- **WHAT TO PRODUCE**
Given the records below, would you repeat exactly the lines that begin at the one containing "capabilities of both technologies." and end at the one containing "those two events in one.", inclusive?

(Version difference data)
Segment Open

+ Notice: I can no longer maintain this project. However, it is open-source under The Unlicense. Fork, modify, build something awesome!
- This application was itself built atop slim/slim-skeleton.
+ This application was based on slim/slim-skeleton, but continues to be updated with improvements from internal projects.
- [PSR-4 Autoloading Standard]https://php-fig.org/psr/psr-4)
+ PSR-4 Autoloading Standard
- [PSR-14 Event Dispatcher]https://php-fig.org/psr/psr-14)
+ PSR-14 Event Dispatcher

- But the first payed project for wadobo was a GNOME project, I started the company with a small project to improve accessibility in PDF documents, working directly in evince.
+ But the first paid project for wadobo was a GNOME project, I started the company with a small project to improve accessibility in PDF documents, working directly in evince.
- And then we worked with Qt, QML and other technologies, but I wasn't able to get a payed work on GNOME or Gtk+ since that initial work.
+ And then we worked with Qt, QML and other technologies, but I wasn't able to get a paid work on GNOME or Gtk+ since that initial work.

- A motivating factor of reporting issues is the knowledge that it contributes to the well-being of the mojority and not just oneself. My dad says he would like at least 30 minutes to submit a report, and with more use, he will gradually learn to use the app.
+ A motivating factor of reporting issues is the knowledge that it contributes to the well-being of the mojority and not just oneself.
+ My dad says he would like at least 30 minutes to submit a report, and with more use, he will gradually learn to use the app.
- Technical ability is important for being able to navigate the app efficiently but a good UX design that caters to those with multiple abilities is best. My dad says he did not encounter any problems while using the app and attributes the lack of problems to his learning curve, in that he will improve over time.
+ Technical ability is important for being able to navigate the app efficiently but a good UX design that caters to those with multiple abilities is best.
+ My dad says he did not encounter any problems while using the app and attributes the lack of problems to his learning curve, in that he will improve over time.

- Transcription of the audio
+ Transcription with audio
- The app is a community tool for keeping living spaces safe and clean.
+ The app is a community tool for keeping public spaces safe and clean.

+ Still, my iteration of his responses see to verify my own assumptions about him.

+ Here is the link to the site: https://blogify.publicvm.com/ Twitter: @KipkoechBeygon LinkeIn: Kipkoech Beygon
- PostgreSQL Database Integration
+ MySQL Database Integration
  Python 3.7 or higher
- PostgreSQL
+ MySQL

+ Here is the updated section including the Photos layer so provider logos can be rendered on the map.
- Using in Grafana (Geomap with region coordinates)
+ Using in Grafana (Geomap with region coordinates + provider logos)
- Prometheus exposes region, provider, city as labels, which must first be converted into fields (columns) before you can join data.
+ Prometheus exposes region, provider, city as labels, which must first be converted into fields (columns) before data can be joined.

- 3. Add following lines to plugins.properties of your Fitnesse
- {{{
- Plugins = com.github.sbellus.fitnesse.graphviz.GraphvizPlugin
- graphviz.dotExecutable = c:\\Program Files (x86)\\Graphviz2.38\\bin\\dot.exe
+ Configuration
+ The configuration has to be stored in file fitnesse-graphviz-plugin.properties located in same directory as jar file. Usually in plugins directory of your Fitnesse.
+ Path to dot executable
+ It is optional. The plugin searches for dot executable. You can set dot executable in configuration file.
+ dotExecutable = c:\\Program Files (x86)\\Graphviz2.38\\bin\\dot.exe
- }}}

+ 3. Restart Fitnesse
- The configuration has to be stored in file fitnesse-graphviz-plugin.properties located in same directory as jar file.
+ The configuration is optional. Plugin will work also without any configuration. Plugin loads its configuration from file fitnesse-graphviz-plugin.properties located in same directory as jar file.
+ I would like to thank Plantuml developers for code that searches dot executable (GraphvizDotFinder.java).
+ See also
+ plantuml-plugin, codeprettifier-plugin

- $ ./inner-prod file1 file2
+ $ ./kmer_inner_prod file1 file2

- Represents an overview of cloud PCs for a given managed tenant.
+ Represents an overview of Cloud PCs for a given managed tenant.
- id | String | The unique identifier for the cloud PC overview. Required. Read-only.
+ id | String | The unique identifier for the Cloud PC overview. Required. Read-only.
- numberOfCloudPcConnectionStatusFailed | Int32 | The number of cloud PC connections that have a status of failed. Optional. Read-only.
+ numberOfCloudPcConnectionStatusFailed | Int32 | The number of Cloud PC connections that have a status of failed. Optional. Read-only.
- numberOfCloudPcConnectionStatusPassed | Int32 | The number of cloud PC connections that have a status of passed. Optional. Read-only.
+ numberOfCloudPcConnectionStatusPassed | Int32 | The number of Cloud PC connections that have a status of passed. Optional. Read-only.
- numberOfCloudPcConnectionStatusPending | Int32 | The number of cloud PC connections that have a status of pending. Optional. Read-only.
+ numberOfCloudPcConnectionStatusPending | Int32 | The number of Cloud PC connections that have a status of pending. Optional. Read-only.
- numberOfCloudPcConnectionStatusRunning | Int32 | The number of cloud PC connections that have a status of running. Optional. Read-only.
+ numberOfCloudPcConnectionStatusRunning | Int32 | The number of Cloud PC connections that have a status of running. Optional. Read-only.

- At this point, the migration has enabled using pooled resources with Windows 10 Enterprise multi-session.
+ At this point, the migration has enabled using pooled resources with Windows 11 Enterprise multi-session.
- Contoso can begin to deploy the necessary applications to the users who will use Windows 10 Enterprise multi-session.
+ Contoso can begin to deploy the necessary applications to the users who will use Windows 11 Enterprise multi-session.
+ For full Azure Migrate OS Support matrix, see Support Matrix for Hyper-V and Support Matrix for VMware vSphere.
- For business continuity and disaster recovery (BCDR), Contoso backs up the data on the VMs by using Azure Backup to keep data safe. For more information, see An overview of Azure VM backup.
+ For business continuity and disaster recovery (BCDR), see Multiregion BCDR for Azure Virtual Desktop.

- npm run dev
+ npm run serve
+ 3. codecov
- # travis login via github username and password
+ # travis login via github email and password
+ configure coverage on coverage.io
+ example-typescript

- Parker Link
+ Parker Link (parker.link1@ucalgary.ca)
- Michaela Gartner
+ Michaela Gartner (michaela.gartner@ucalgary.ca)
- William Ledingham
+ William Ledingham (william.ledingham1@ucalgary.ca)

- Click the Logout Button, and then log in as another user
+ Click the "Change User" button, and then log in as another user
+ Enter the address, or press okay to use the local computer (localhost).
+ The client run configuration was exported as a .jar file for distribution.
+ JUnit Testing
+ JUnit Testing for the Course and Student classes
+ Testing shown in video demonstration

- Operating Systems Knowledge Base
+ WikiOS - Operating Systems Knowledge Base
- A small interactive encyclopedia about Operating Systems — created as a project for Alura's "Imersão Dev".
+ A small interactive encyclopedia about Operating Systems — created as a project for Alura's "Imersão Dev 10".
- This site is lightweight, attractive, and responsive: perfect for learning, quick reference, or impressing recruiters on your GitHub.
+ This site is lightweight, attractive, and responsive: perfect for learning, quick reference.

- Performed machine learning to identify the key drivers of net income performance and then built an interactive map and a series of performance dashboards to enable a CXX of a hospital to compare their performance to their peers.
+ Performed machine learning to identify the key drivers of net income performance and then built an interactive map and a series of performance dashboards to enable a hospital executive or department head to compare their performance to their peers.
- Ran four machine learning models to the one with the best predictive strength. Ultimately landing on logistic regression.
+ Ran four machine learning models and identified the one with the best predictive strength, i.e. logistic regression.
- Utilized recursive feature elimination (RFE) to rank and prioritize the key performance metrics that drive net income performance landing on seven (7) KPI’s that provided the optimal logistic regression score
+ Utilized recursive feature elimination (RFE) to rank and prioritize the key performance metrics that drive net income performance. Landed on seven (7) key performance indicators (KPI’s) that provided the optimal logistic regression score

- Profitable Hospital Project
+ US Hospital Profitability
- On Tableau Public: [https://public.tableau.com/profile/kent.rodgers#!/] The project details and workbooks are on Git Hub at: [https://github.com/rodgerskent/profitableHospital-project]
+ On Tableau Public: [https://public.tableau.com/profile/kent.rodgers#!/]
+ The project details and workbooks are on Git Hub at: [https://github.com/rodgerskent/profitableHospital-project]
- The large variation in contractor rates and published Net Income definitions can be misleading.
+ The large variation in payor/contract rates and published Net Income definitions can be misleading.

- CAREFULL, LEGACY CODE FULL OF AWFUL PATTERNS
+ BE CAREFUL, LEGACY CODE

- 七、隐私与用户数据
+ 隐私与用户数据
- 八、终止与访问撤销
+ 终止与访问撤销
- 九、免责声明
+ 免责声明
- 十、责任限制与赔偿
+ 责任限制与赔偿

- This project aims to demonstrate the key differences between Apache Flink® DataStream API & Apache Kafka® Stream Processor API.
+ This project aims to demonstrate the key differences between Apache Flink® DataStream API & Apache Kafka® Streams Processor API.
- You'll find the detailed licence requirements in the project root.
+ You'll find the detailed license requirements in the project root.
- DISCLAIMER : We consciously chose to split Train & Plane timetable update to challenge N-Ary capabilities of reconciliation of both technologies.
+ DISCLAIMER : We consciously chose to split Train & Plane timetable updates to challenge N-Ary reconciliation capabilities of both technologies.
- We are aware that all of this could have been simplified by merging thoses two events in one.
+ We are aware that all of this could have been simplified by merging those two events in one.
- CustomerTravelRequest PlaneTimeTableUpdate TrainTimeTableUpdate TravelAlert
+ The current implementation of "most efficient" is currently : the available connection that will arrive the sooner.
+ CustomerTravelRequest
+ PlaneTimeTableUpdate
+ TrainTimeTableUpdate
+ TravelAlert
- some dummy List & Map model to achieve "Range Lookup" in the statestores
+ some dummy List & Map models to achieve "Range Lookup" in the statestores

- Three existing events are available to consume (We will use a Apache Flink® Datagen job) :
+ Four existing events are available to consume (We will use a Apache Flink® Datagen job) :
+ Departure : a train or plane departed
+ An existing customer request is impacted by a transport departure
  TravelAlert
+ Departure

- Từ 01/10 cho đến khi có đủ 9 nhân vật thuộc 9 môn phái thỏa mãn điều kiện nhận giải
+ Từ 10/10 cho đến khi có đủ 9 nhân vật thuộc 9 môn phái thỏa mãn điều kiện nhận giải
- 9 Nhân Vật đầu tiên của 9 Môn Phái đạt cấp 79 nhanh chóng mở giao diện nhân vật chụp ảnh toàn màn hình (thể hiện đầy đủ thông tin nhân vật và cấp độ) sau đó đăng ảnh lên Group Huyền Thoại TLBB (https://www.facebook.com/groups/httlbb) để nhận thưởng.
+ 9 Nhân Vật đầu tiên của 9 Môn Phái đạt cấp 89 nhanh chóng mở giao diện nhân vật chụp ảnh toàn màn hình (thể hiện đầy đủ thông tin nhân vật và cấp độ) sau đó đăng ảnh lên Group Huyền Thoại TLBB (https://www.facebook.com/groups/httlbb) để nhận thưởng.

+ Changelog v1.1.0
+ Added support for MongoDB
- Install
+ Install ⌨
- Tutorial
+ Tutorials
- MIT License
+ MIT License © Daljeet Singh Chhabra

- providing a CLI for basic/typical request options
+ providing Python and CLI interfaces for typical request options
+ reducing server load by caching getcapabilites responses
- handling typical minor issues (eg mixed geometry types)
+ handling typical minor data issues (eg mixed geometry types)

Segment Closed

- **RESULT OF THE TASK**
+ DISCLAIMER : We consciously chose to split Train & Plane timetable updates to challenge N-Ary reconciliation capabilities of both technologies.
- We are aware that all of this could have been simplified by merging thoses two events in one.
+ We are aware that all of this could have been simplified by merging those two events in one.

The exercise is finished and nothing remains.